** Exercise inputs follows **

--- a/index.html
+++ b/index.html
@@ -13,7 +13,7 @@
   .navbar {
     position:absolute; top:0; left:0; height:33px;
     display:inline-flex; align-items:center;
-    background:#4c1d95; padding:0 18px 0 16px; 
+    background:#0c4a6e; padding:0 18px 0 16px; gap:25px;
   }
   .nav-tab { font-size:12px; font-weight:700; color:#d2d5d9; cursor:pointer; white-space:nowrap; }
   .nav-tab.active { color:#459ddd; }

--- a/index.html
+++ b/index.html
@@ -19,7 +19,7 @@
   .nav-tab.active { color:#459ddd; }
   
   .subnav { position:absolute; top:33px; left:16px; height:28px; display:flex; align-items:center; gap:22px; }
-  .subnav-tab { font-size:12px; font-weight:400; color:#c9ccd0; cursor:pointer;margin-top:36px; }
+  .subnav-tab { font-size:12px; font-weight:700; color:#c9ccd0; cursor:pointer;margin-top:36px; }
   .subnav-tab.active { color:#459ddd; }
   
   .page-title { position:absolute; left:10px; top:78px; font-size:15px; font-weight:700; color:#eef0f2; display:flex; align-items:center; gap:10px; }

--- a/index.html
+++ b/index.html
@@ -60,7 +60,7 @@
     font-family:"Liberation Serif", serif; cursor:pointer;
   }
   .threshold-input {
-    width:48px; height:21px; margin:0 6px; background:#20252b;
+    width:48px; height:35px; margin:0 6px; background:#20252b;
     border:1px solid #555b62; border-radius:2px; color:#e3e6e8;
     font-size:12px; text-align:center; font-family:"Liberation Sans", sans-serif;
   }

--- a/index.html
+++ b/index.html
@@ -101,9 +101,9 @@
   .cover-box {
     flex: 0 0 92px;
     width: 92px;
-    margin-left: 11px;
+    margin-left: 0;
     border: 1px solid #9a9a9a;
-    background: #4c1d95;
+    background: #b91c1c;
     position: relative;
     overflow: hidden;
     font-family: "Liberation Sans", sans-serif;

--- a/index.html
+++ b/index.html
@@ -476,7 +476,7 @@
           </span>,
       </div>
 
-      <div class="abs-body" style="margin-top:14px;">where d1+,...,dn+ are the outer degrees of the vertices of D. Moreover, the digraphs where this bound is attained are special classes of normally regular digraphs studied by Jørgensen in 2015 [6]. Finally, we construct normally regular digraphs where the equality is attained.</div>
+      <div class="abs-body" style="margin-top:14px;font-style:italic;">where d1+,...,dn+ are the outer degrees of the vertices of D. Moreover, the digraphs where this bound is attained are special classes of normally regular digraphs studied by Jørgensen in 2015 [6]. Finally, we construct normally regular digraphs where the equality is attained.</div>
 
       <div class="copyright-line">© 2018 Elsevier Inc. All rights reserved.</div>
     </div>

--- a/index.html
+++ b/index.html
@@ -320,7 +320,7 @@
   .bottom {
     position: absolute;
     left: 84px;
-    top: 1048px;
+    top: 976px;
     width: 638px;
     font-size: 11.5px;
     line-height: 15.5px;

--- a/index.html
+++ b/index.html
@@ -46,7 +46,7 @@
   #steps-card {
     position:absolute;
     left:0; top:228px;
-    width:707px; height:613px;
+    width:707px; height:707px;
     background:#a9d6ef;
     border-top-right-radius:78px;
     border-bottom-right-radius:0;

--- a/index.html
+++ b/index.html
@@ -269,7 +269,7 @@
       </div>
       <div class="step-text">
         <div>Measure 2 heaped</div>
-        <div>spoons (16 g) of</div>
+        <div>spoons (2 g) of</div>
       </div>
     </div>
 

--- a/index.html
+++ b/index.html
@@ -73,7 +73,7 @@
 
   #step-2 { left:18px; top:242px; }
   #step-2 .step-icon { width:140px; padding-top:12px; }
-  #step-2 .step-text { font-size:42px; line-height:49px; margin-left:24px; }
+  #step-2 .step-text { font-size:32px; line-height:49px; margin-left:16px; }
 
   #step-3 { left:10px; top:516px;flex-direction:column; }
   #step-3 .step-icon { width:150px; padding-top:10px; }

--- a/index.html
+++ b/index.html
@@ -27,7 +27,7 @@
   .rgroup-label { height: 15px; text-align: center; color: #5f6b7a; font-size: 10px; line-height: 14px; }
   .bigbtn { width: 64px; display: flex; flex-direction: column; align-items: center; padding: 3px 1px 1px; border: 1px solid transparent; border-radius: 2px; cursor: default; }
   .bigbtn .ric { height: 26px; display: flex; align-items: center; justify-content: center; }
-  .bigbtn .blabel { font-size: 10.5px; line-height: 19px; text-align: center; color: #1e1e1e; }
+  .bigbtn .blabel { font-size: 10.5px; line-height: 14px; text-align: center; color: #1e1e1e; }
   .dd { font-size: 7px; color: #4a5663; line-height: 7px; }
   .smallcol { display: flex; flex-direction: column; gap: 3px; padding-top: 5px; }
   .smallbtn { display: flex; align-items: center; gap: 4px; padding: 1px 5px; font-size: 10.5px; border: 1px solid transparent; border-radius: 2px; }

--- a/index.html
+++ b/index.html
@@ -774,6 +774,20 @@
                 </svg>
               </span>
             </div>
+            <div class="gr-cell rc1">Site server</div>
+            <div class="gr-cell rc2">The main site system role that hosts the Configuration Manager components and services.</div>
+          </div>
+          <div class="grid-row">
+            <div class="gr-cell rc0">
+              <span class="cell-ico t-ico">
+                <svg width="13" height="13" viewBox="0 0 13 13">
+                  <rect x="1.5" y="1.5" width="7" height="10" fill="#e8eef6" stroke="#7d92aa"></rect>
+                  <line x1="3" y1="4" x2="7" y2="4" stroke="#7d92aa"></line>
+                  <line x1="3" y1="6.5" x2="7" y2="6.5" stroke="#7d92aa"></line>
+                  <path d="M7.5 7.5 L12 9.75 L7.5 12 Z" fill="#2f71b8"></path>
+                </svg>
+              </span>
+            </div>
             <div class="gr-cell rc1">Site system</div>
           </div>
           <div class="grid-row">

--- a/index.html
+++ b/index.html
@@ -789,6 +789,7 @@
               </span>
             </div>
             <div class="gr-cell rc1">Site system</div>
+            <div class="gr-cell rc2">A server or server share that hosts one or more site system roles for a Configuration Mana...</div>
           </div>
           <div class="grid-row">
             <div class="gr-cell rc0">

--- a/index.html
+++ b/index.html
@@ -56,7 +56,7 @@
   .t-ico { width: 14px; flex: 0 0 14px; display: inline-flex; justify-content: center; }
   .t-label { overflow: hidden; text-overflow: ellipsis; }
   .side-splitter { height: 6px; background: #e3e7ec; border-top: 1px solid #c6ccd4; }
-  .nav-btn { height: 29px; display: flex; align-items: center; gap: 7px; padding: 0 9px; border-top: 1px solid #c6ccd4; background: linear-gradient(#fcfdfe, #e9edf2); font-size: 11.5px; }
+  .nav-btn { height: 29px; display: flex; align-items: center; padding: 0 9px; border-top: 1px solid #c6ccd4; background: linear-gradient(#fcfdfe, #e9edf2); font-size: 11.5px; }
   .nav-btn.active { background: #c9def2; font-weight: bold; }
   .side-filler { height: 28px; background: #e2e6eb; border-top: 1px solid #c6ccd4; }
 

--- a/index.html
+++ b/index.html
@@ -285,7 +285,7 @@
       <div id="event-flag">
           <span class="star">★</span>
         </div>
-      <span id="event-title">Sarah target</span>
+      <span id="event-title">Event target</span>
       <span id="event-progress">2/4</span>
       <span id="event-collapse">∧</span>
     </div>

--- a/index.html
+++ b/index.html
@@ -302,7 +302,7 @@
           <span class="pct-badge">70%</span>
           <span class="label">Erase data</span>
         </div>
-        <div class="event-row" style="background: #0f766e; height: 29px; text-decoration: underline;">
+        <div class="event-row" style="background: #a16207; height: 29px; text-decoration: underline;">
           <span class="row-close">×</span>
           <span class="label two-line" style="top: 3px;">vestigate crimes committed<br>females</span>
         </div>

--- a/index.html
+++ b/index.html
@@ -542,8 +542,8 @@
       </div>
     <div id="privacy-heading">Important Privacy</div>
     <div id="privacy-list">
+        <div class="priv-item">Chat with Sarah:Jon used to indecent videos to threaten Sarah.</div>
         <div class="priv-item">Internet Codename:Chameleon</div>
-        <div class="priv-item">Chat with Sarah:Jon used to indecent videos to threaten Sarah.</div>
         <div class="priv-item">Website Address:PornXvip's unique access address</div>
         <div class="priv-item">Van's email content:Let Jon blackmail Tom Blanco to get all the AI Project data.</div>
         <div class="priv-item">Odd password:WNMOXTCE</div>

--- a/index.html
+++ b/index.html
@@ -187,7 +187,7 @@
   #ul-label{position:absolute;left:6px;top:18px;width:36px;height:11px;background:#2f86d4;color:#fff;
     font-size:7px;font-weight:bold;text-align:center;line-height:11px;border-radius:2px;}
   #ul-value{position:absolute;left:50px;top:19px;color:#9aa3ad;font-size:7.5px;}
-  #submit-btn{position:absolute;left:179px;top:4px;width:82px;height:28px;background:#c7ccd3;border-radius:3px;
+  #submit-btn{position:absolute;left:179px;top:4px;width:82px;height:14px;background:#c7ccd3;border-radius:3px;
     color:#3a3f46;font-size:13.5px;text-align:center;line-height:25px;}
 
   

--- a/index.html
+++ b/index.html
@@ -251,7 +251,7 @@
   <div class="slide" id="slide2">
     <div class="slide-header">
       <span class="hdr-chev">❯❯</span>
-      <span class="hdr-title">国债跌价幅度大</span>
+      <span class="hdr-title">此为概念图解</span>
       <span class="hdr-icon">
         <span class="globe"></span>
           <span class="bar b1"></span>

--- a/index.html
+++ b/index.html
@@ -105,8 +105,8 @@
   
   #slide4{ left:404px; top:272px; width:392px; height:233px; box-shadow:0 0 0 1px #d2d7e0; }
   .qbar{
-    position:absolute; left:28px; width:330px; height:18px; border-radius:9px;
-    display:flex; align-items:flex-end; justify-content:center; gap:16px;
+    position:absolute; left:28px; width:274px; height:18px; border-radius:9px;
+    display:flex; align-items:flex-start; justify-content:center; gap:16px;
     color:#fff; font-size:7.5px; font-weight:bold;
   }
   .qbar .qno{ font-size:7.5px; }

** End of Exercise inputs **

Task details
Copy out all lines of the listing where the word "decoration" appears.

Solution to the problem
-        <div class="event-row" style="background: #0f766e; height: 29px; text-decoration: underline;">
+        <div class="event-row" style="background: #a16207; height: 29px; text-decoration: underline;">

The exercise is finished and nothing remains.